Culminating Project Type

Thesis

Degree Name

Child and Family Studies: Family Studies: M.S.

Department

Child and Family Studies

College

School of Education

First Advisor

Jane Minnema

Second Advisor

Glen Palm

Third Advisor

Kathryn Mayhew

Creative Commons License

Creative Commons License
This work is licensed under a Creative Commons Attribution-Noncommercial-No Derivative Works 4.0 License.

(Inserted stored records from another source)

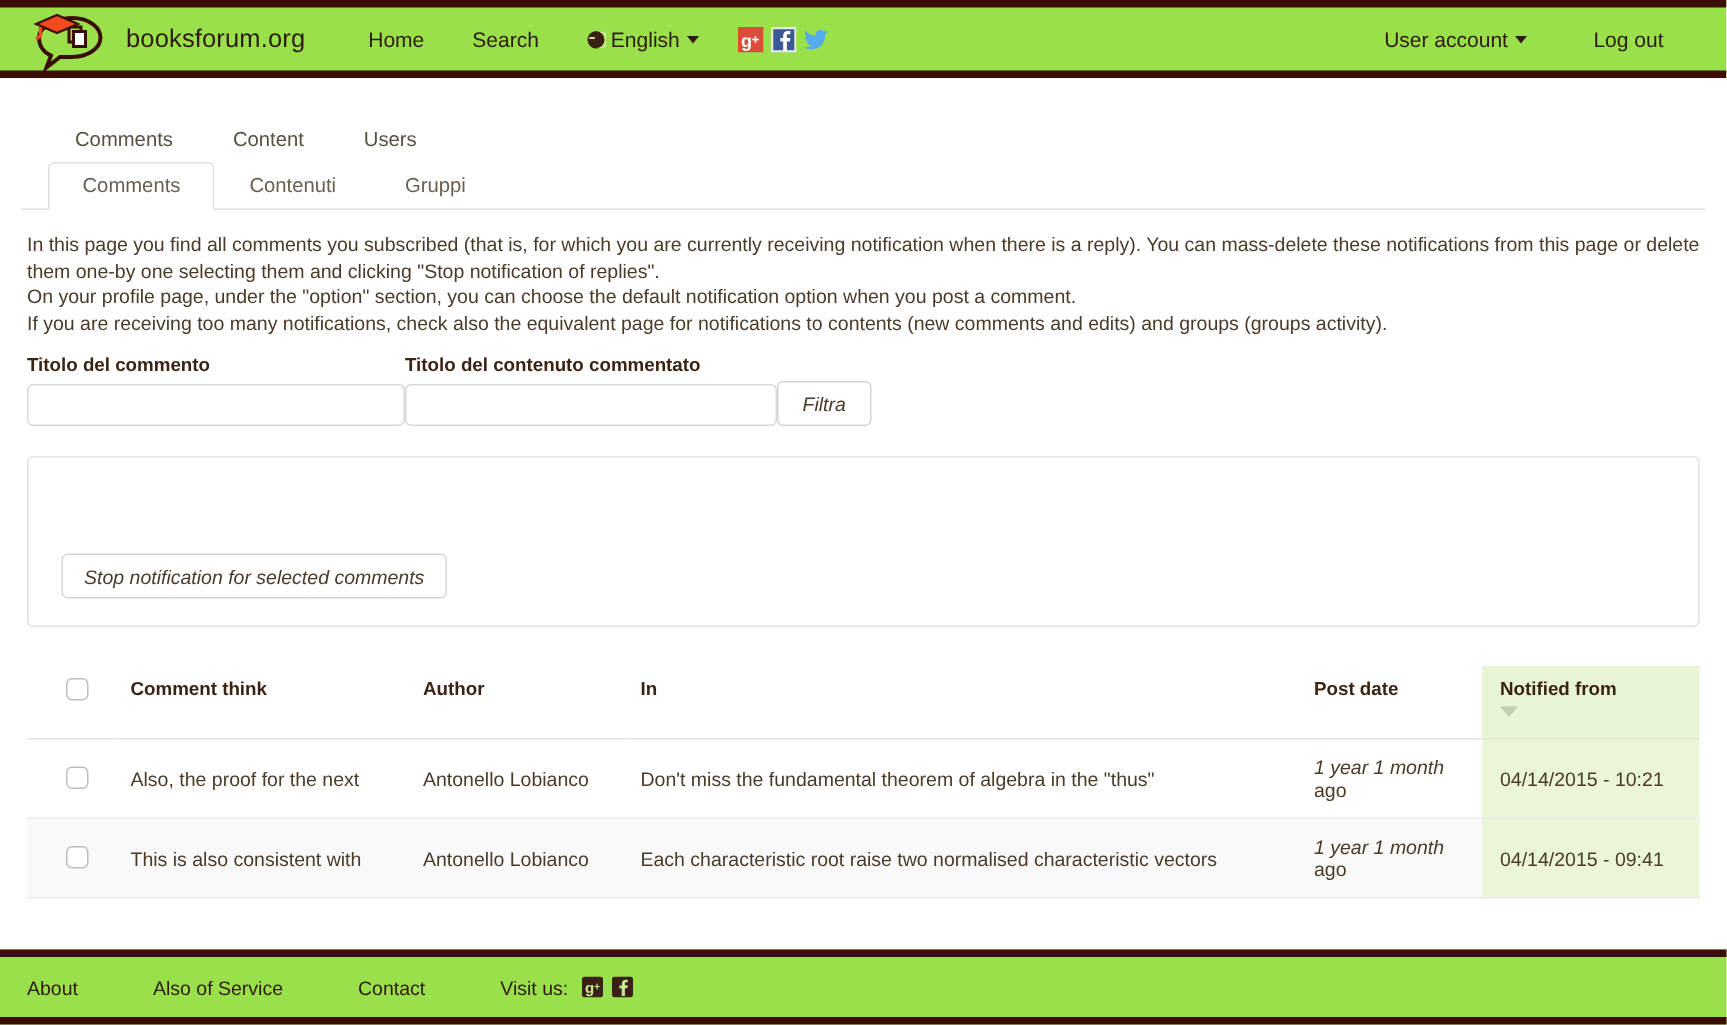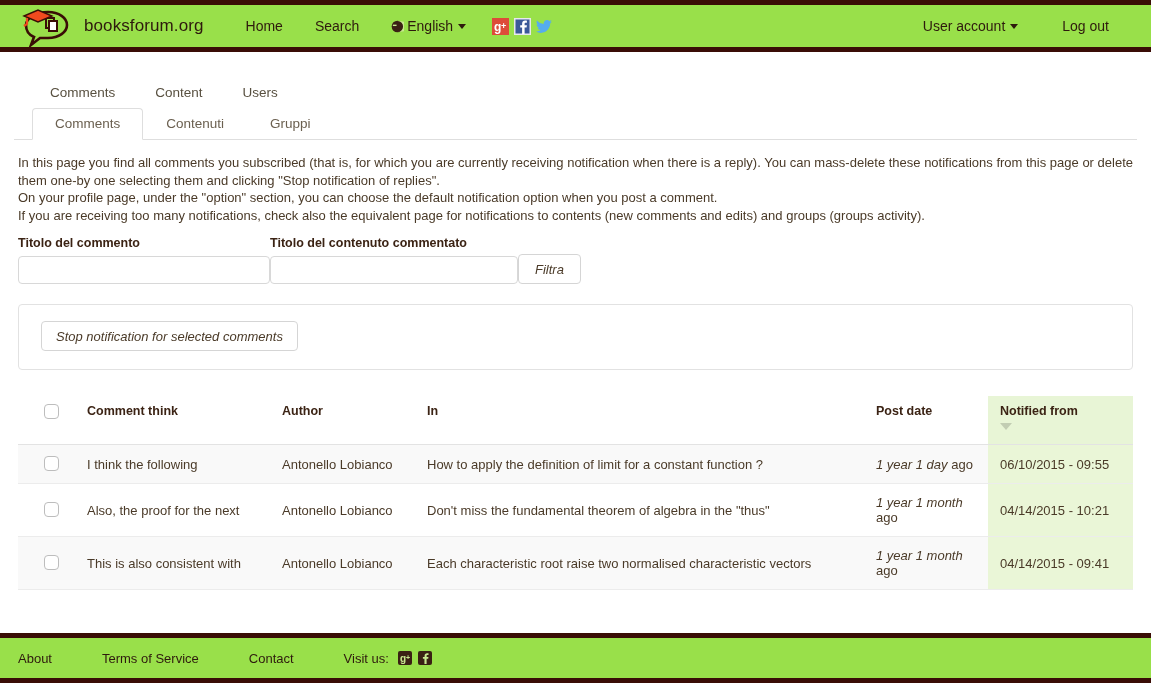--- a/index.html
+++ b/index.html
@@ -173,7 +173,7 @@
     color: #4a4a3c;
   }
   .panel-body { padding: 16px 0 18px 22px; }
-  .op-btn { padding: 0 14px; height: 30px; }
+  .op-btn { padding: 0 14px; height: 30px; margin-top: 48px; }
 
   
   .tbl-wrap { margin: 26px 4px 0 4px; }

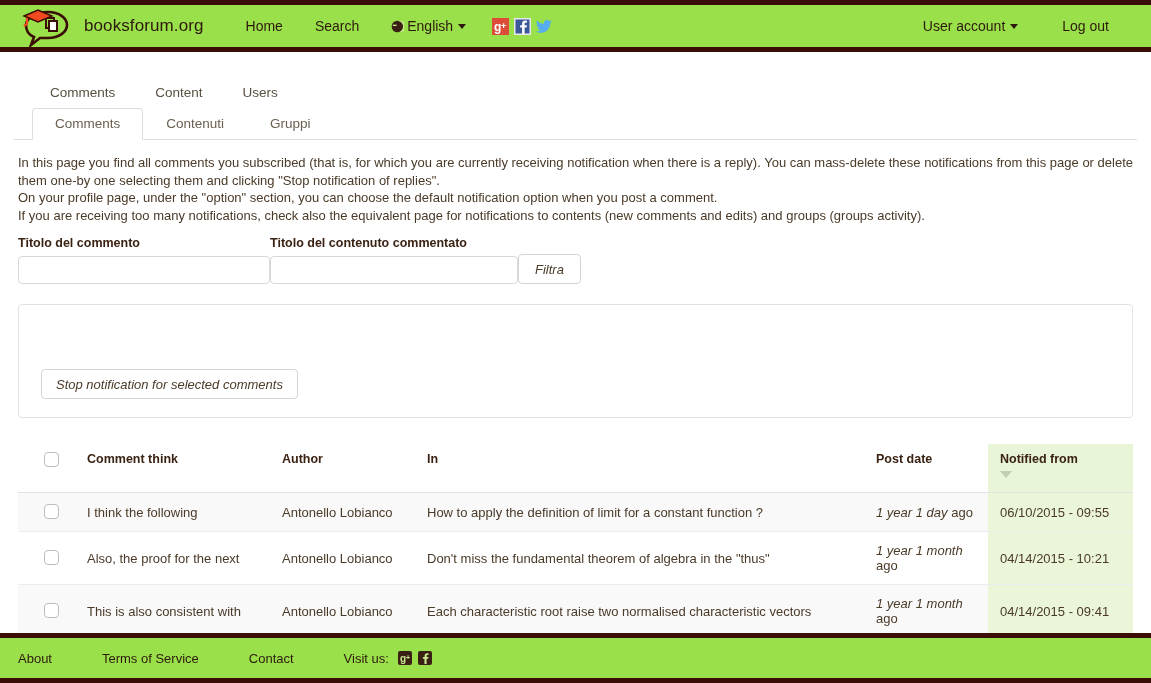--- a/index.html
+++ b/index.html
@@ -373,19 +373,6 @@
         </tr>
       </thead>
       <tbody>
-        <tr class="odd">
-          <td class="col-check">
-            <span class="cbox"></span>
-          </td>
-          <td class="col-title">I think the following</td>
-          <td class="col-author">Antonello Lobianco</td>
-          <td class="col-in">How to apply the definition of limit for a constant function ?</td>
-          <td class="col-date">
-            <span class="rel-date">1 year 1 day</span>
-            <span class="ago">ago</span>
-          </td>
-          <td class="col-notified sorted">06/10/2015 - 09:55</td>
-        </tr>
         <tr class="even">
           <td class="col-check">
             <span class="cbox"></span>

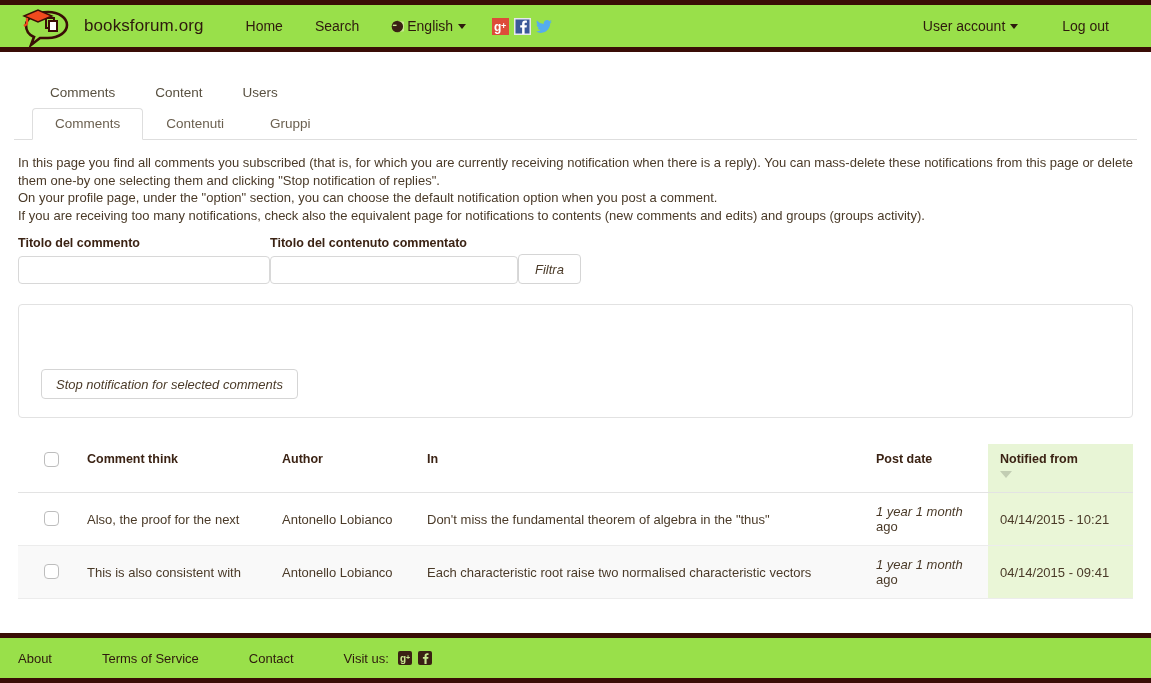--- a/index.html
+++ b/index.html
@@ -406,7 +406,7 @@
 
 <div class="footer">
   <a class="flink">About</a>
-  <a class="flink">Terms of Service</a>
+  <a class="flink">Also of Service</a>
   <a class="flink">Contact</a>
   <span class="visit-label">Visit us:</span>
   <div class="footer-social">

Keywords and Subject Headings

Parent Education, Mindfulness, Automaticity, Resiliency, Parenting

Abstract

The purpose of this thesis was to find effective mitigation strategies for common negative caregiver-child “automated” response patterns for families with high to average risk factors. The participants in this study included a convenience sample of 13 caregivers of preschoolers. This exploratory intervention research study used mixed methods to describe parental automated responses to their children's behavior through self-report. Both quantitative and qualitative data were collected through demographic surveys that included open and closed items, pre- and post-study questionnaires, participant attendance and participation recordings, participant self- reporting in their home setting, field notes of self-reported progress in the caregiver discussion group, and an audio recorded semi-structured group discussion. Staged interventions requiring attendance included pre-study instruction, field discussions, and the final group interview; which were also designed as the means to acquire mindfulness skills as well as offered the benefits of group field discussion supports from peers and the parent educator. Study features included in-home daily Mindfulness Journaling and Action Plan Script practices.

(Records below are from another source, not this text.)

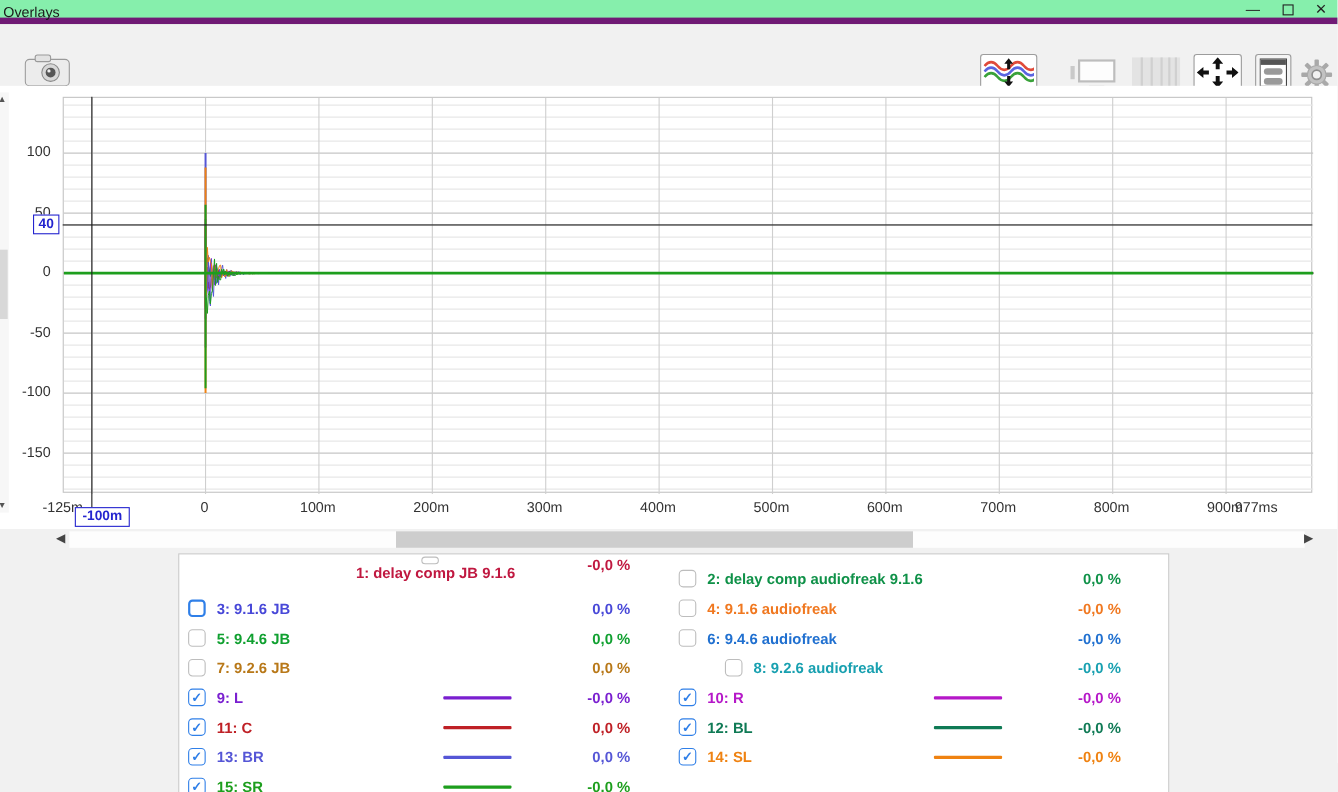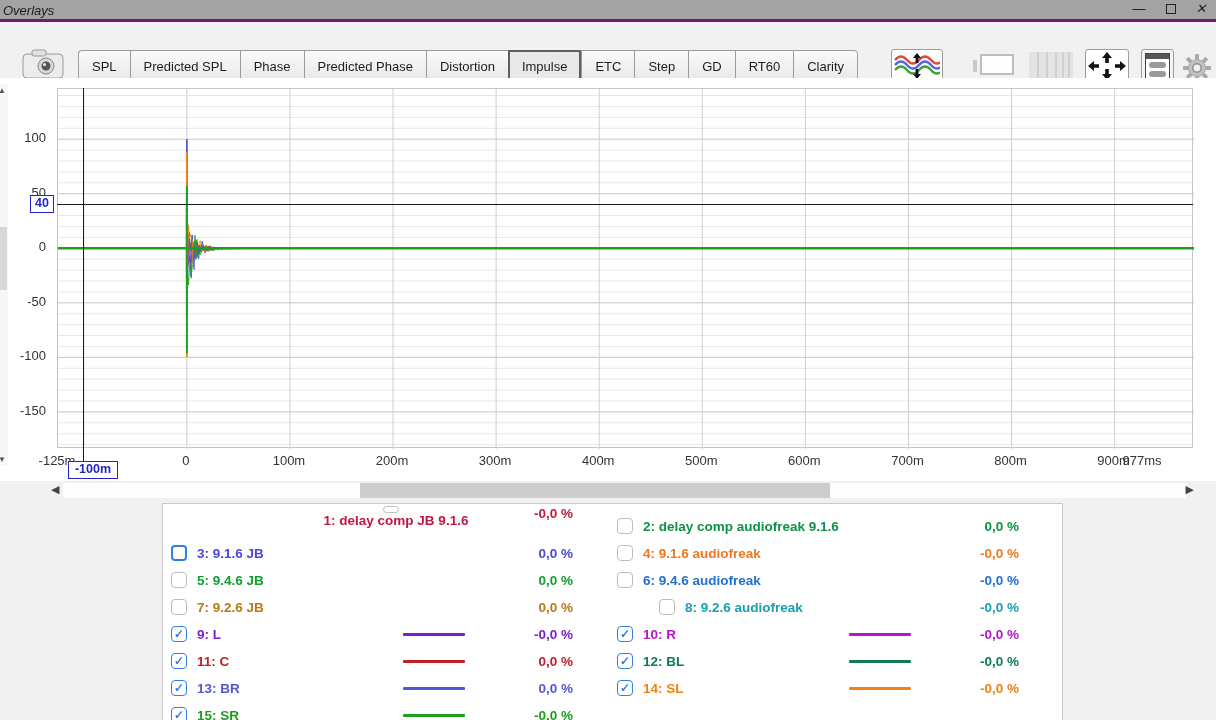--- a/index.html
+++ b/index.html
@@ -8,7 +8,7 @@
 
   
   .titlebar { position:absolute; left:0; top:0; width:1216px; height:22px;
-    background:#a3a3a3; border-bottom:3px solid #701a75;font-style:italic; }
+    background:#86efac; border-bottom:6px solid #701a75; }
   .titlebar .title { position:absolute; left:3px; top:3px; font-size:13px; color:#1b1b1b; }
   .winbtn { position:absolute; top:0; width:30px; height:20px; text-align:center;
     font-size:13px; color:#222; line-height:18px; cursor:default; }

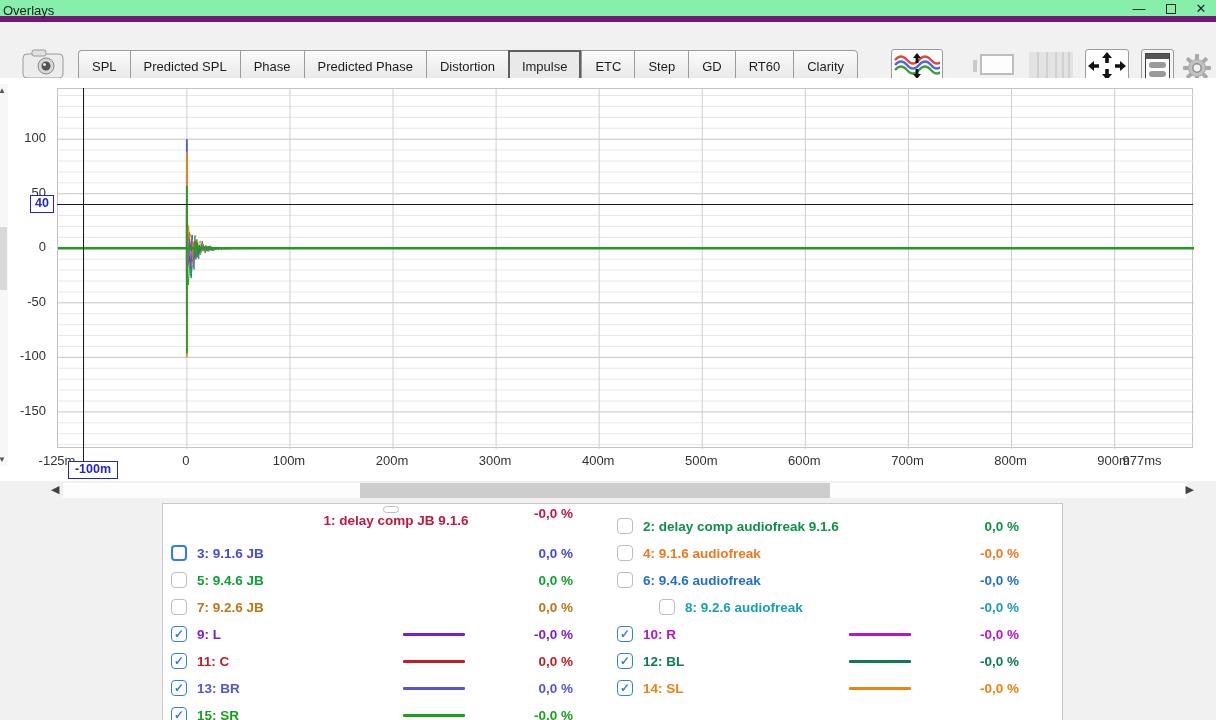--- a/index.html
+++ b/index.html
@@ -90,19 +90,6 @@
   </div>
   <div class="pct-label">%</div>
 
-  <div class="tabstrip" id="tabstrip">
-      <div class="tab">SPL</div>
-      <div class="tab">Predicted SPL</div>
-      <div class="tab">Phase</div>
-      <div class="tab">Predicted Phase</div>
-      <div class="tab">Distortion</div>
-      <div class="tab active">Impulse</div>
-      <div class="tab">ETC</div>
-      <div class="tab">Step</div>
-      <div class="tab">GD</div>
-      <div class="tab">RT60</div>
-      <div class="tab">Clarity</div>
-    </div>
 
   <div class="iconbtn" style="left:891px; width:52px; height:34px;">
     <svg width="46" height="28" viewBox="0 0 46 28">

Overall, the results of the study showed that either full or partial participation in study interventions offered perceived benefits in understanding of 1) child and adult development/ behavior, 2) the workings of emotional regulation/dysregulation and 3) in-turn practical implementation of mindfulness techniques to aid in reducing automatic responses between caregivers and their children. Participants reported the increased identification of triggering events and related thoughts, feelings, and physical responses, the creation of new mental scripts, as well as the selection of mindful calming techniques to offset triggered reactions. This study adds to the current literature in the area of enlisting caregivers as change agents in rewriting automatic response patterns through the use of mindfulness techniques learned in a discussion group with the guidance of a parent educator and peer supports, which resulted in a perceived reduction of negative effects between caregivers and the children in their care.